Perhaps most significant, the two largest cultural institutions in the region are gearing up for major improvements. The Oakland Museum of California (OMCA), currently celebrating its fortieth anniversary, is undergoing a major $58 million transformation, which is to include an expansion of its landmark Kevin Roche building and a sweeping reinstallation of its numerous collections. The renovation will affect almost every aspect of the 300,000 square-foot Museum, adding new interpretive displays, storage facilities, and exhibition space for its art collection; the museum will close on August 23 and reopen in the spring of 2010, while work on the second phase of the renovation will continue until 2012. Meanwhile, the UC Berkeley Art Museum and Pacific Film Archive (BAM/PFA), under the guidance of Director Lawrence R. Rinder, is completing the design stage of a brand new building to be designed by the Japanese firm of Toyo Ito & Associates.

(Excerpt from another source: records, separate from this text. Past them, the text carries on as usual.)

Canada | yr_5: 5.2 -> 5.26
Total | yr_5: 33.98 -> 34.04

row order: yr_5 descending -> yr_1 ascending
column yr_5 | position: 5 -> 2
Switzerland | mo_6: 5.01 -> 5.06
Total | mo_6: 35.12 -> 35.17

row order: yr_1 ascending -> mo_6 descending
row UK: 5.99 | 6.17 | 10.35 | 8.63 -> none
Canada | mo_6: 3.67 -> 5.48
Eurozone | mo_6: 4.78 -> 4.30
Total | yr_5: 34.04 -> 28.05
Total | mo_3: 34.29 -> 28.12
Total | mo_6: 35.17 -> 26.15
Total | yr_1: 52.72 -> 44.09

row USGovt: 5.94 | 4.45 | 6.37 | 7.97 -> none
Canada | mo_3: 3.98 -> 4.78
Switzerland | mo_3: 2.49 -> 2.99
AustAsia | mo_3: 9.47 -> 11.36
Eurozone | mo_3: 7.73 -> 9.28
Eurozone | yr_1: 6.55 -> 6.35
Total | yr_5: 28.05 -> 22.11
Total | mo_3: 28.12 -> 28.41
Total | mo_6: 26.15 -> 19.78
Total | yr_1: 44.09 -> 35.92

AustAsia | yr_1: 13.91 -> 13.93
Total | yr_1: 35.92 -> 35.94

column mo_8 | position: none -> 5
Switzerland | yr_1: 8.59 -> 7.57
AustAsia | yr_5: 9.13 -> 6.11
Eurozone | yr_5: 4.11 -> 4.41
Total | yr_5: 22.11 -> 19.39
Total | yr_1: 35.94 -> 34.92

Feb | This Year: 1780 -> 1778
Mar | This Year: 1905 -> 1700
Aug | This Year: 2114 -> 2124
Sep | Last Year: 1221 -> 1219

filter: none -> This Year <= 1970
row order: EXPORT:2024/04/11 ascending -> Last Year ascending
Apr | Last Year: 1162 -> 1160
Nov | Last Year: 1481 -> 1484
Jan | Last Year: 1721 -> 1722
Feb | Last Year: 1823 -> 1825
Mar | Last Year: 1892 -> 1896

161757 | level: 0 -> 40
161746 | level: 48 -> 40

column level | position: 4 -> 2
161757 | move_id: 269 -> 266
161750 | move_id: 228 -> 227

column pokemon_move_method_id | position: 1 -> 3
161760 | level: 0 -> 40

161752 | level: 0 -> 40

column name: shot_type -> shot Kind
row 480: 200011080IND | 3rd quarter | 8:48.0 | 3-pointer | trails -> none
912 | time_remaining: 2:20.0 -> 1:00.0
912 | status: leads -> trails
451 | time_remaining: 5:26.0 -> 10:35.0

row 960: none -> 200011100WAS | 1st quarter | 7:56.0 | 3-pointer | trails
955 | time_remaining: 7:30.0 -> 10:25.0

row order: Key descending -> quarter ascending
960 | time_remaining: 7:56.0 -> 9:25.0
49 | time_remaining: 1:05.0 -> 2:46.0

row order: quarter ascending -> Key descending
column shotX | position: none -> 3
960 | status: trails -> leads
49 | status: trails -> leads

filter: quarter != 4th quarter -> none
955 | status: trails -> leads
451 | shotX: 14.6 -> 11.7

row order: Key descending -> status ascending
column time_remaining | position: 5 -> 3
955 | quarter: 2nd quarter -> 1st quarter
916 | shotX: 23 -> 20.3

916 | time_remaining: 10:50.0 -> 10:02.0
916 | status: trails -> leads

The innovative gridlike, curving structure will bring the museum closer to the city’s downtown arts district (and to the BART mass transit line) and is slated to open in 2013.
 
Despite the economic uncertainty everywhere, the future of the East Bay’s art scene looks sanguine. But already the innovation, creativity and cooperation on display in Oakland and Berkeley is setting an impressive pace for the larger jewel-like city across the bay.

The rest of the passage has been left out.